Mr Schwalm, local authorities are keen to find economic solutions for preserving the value of the underground infrastructure. What should they therefore bear in mind even at the early stage, for instance, of commissioning cleaning services?

Good quality on economic terms is certainly achievable. It only becomes problematic if by affordable people mean cheap. Experience shows that the cheapest work is not done with the requisite care. Sliding price scales are another problem. They tempt people to set prices as low as possible in order to be in with a chance on open tenders. With restricted tenders it is at least possible to issue projects amongst companies that have excelled in the past through their careful work. I would advise every local authority to set up a sewer register. That enables targeted work and keeps costs low.

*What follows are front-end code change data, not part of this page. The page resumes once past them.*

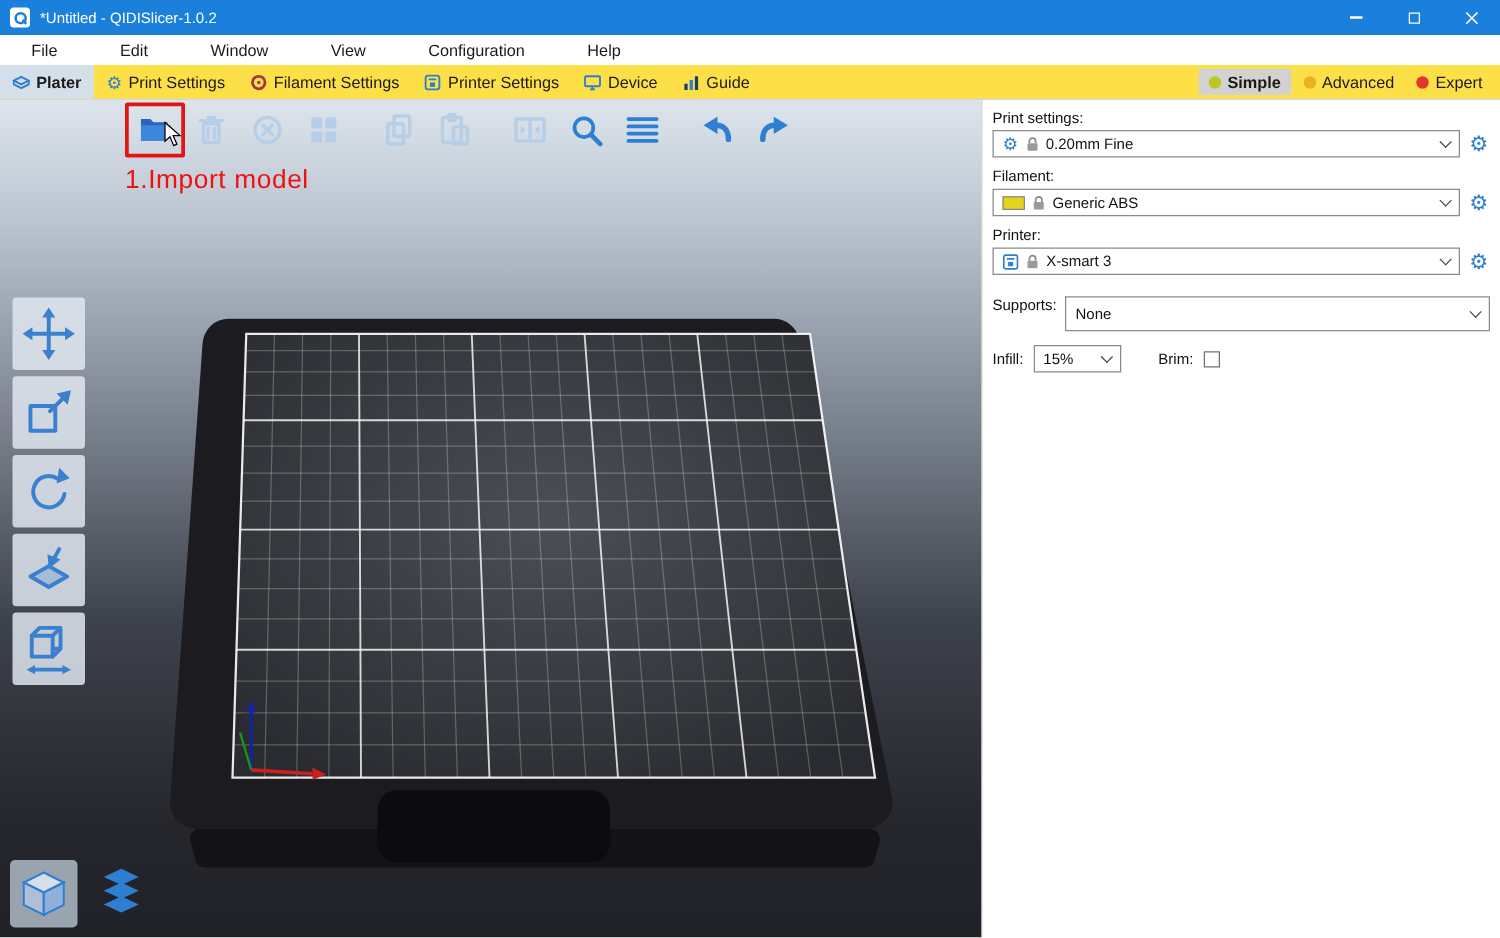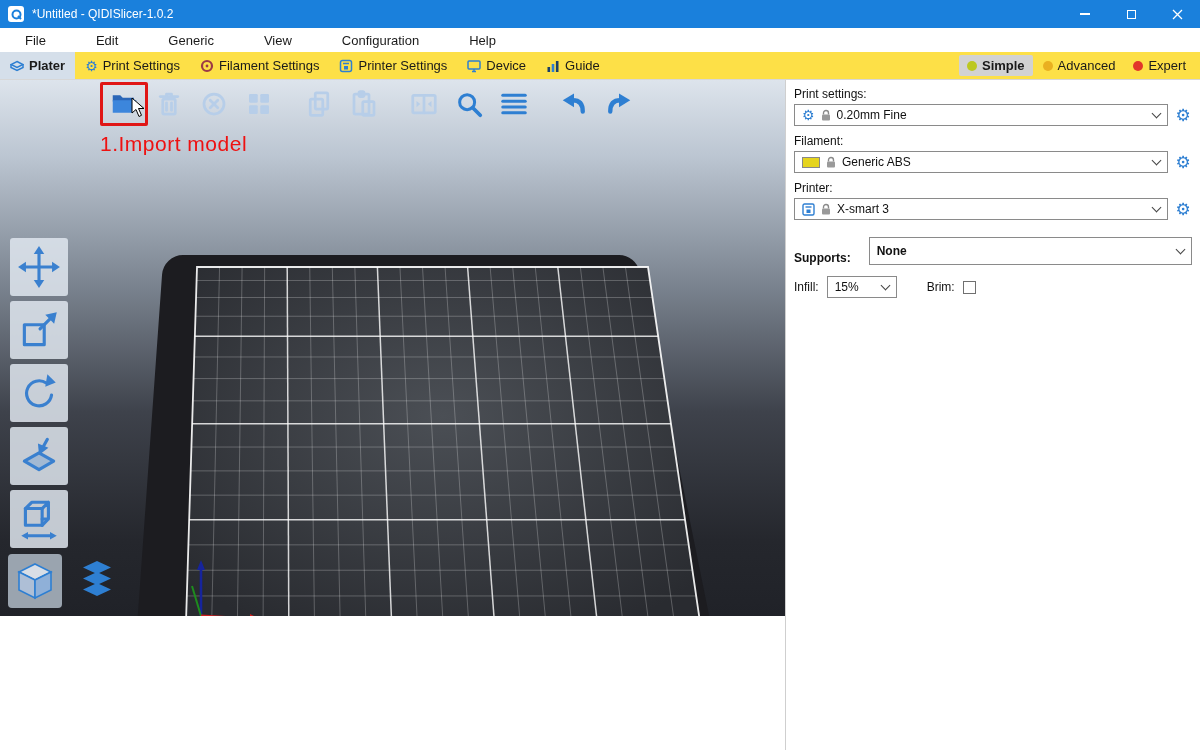"Generic" div.menu-item { text: Generic -> Window }
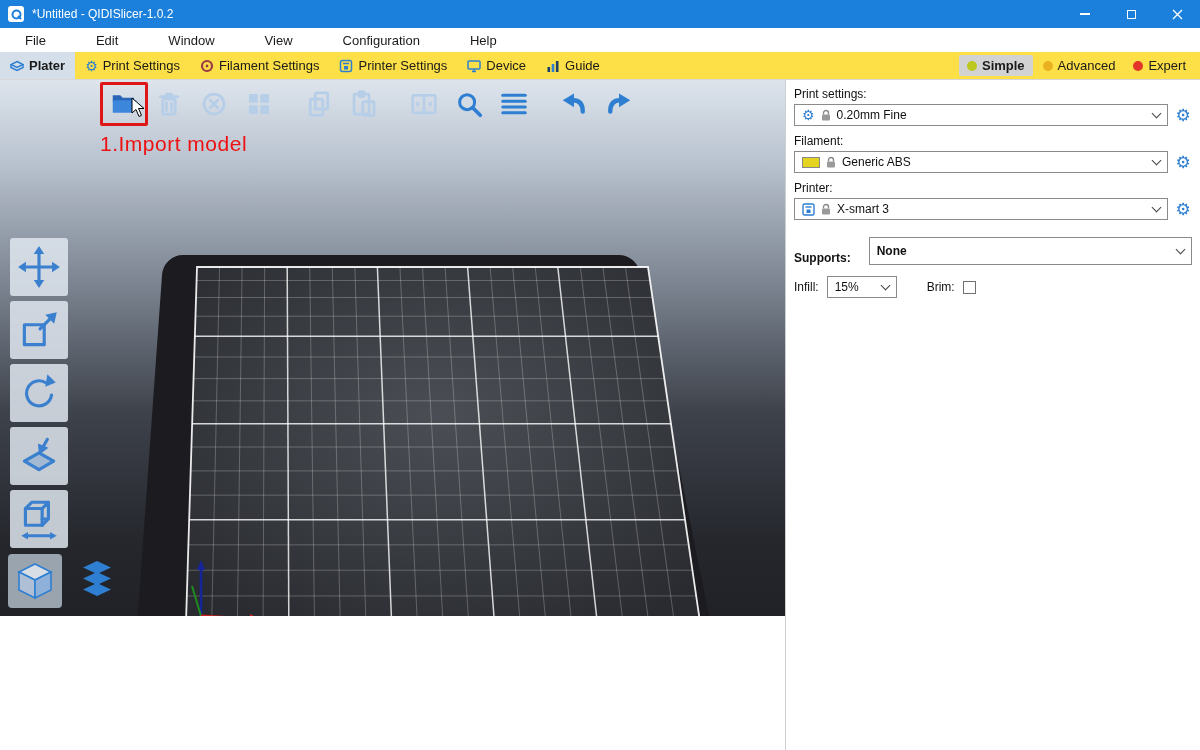"1.Import model" .viewport { height: 536px -> 670px }
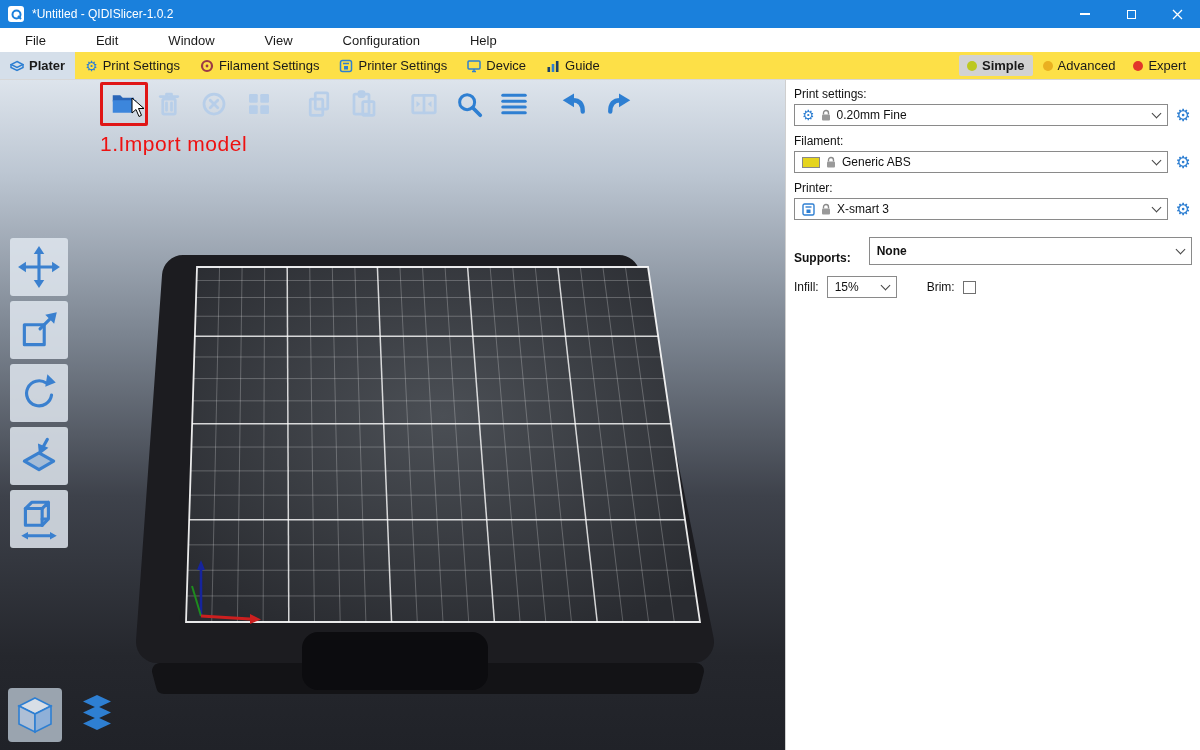"Supports:" .supports-row { align-items: flex-end -> flex-start; font-weight: bold -> none; gap: 18px -> 7px }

What efforts are being made in the industry itself to ensure the quality of the services provided?

A sense of tradition, self-criticism and keeping a check on your own work are key criteria for quality. Clients and contractors must doggedly work towards ensuring that quality wins the day. It can’t work without trust. And price alone is no basis for establishing that.

Can you demonstrate with an example how quality and a company’s own controls link in together to the benefit of the local authority client?

Yes, when doing video inspections the operator should see the sewer through the eyes of a layman. As an operator I clearly know whether what I see on the screen is a cobweb or a crack. However, I can’t expect that of anyone with an untrained eye. I must therefore produce comprehensible images, with no short or jerky panning of the camera. Our trade association specifies a speed of travel for the camera robot of no more than 15cm a second and requires that you work in a manner appropriate to the condition of the structure in question. On the one hand that is very exact, while on the other it needs to be properly interpreted. It is the operator’s responsibility to produce usable images.

As part of the switch to double entry accounting, many local authorities are now faced with the task of recording and evaluating public fixed assets. How important in this respect is the role played by the data collected, for instance, during systematic inspection of the sewers?

In contrast to plans, sewer inspections record the actual condition. That’s what makes them so important. The findings ideally get incorporated into a sewer register that documents the weak spots, i.e. places in the network, for instance, where a frequent need for cleaning can be expected, such as after heavy rain. Apart from this technical reason, however, the collected data is also of economic importance, as it helps the local authorities to plan their budgetary funds more accurately.

It is unreasonable every time a sewer is inspected to compute the data needed for the inspection all over again. What procedure do you therefore recommend for sewer network operators seeking to build up a reliable and expandable database of their network?

If you only perform sewer inspections on an ad hoc and chaotic basis, you will admittedly keep the inspection costs low, but you will get no overall picture of the facts of the situation. Yet a realistic overall picture is the very purpose of any sewer inspection. Systematic inspection of a network can be performed on a sewer line or area basis. Essentially, a strategy should be developed for how the whole of the inspection work is to be spread over a set schedule.

Sewer inspections and repairs involve filming, milling, brushing and flushing. In what direction is the development of new tools going?

Well, automation will continue to make advances. Specialists will therefore increasingly be operating machines. As a result, a more qualified workforce will be needed. For around four years now, this development has been taken account of by the introduction of vocational training for pipe, sewer and industrial service specialists. In general it can be expected that trenchless rehabilitation methods will continue to be refined. A key advantage of this method compared to opening the sewers up is that traffic lights, road closures and diversions are avoided. For who works out the indirect costs caused by the impact of such measures on traffic? For the local authorities the trenchless method means greater cost transparency.